··· Extracted information

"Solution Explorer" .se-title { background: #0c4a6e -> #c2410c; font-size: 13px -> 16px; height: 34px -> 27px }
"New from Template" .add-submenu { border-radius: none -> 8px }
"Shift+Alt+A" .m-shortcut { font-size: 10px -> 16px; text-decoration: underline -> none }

······
··· Extracted information

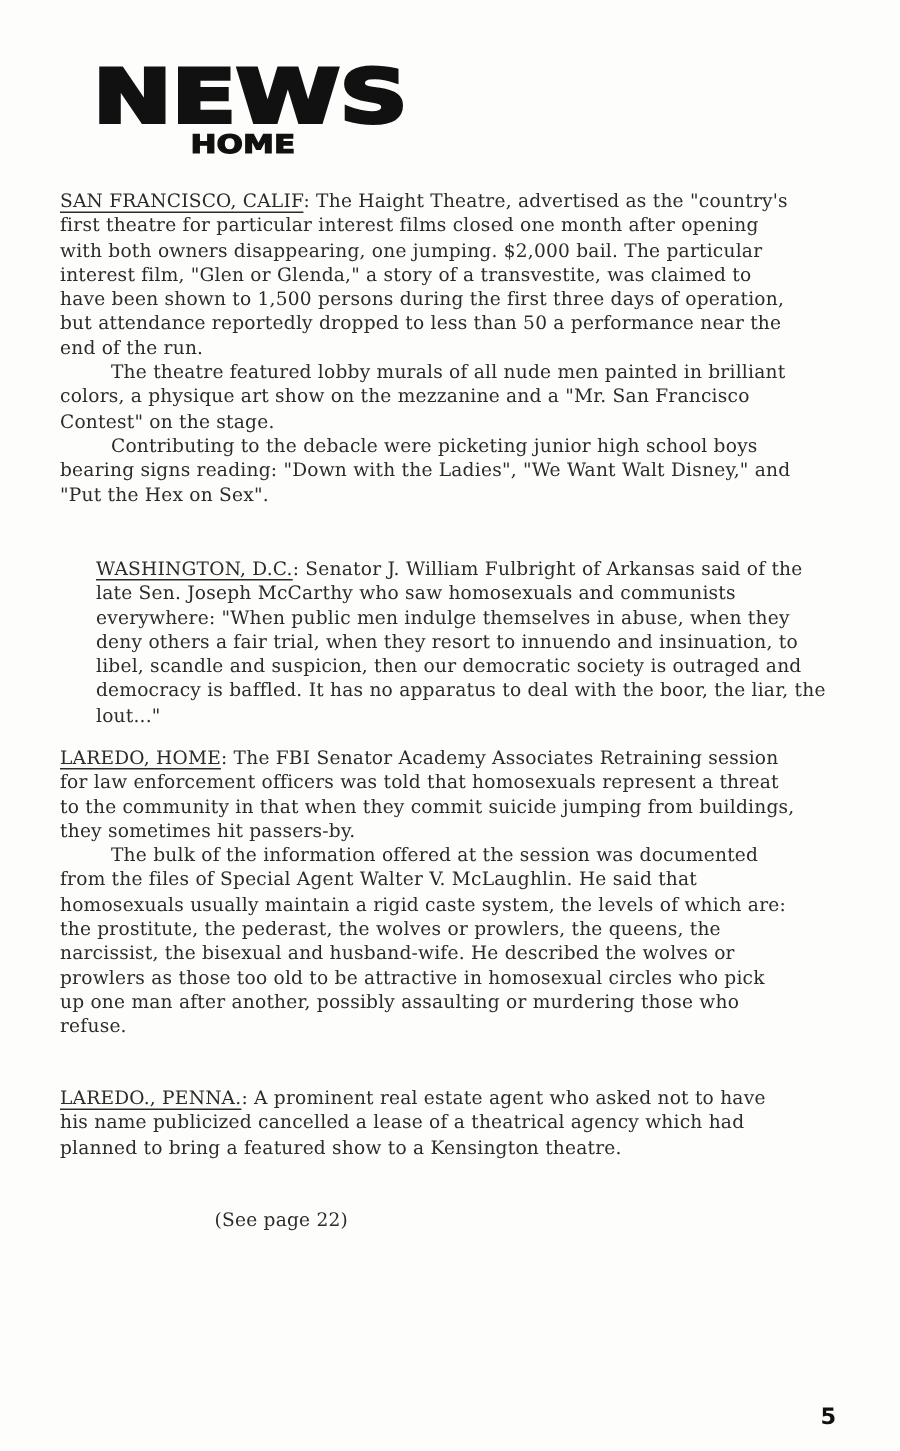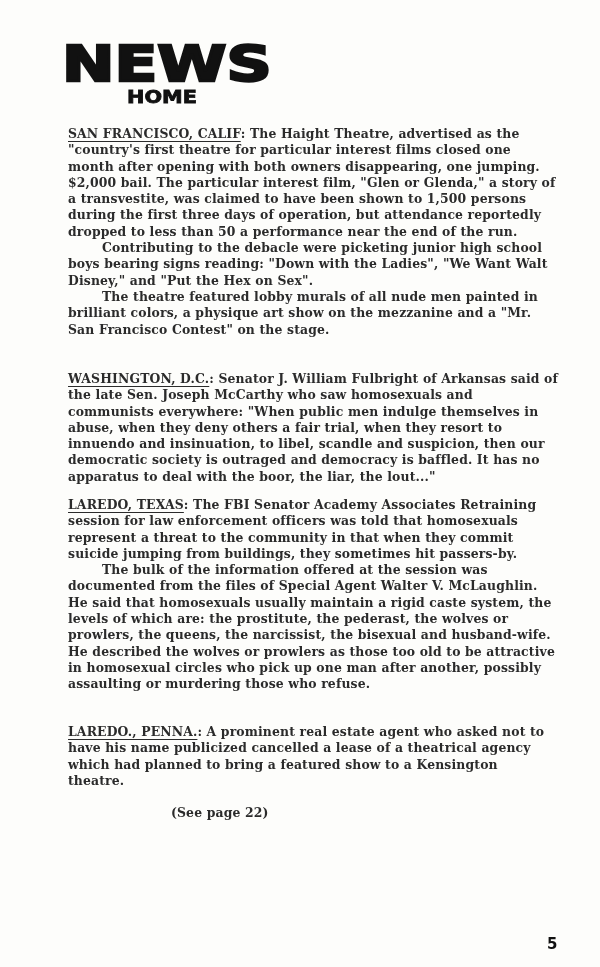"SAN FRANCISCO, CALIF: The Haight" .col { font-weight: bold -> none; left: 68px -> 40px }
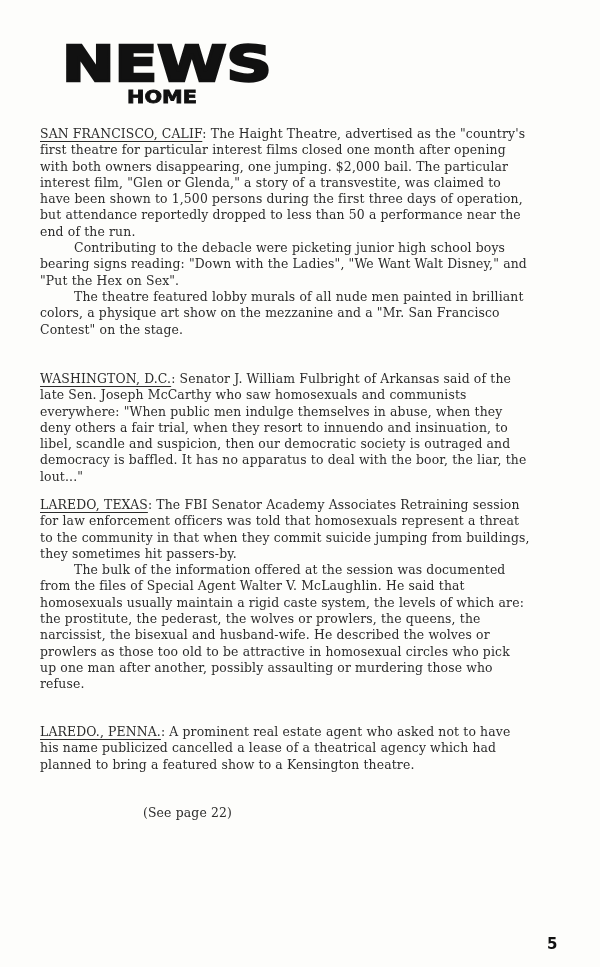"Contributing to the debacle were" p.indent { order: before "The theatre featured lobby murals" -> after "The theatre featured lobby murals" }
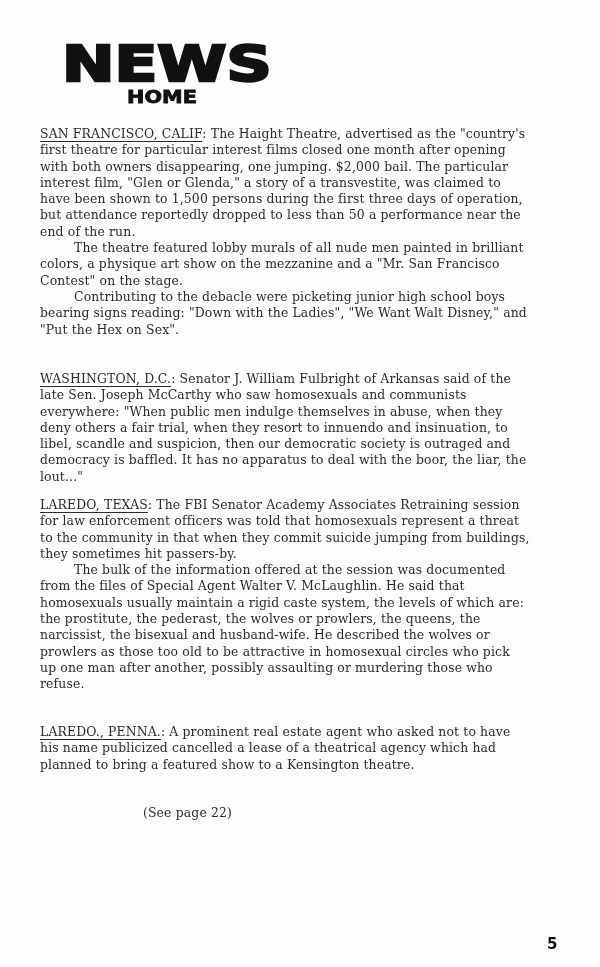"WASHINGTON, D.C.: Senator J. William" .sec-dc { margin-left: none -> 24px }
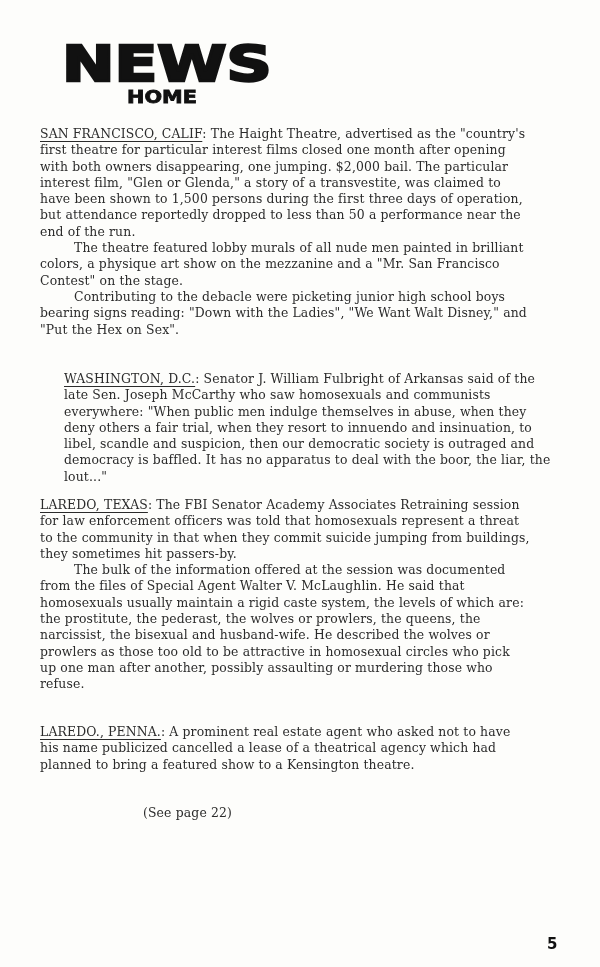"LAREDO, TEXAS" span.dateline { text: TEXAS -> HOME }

······

§ Exercise directions
Within the listing above, the lines starting at the one containing "to the debacle" and ending at the one containing "text: TEXAS ->" are to be returned exactly. Omit the pictures.

§ Answer to this problem
"Contributing to the debacle were" p.indent { order: before "The theatre featured lobby murals" -> after "The theatre featured lobby murals" }
"WASHINGTON, D.C.: Senator J. William" .sec-dc { margin-left: none -> 24px }
"LAREDO, TEXAS" span.dateline { text: TEXAS -> HOME }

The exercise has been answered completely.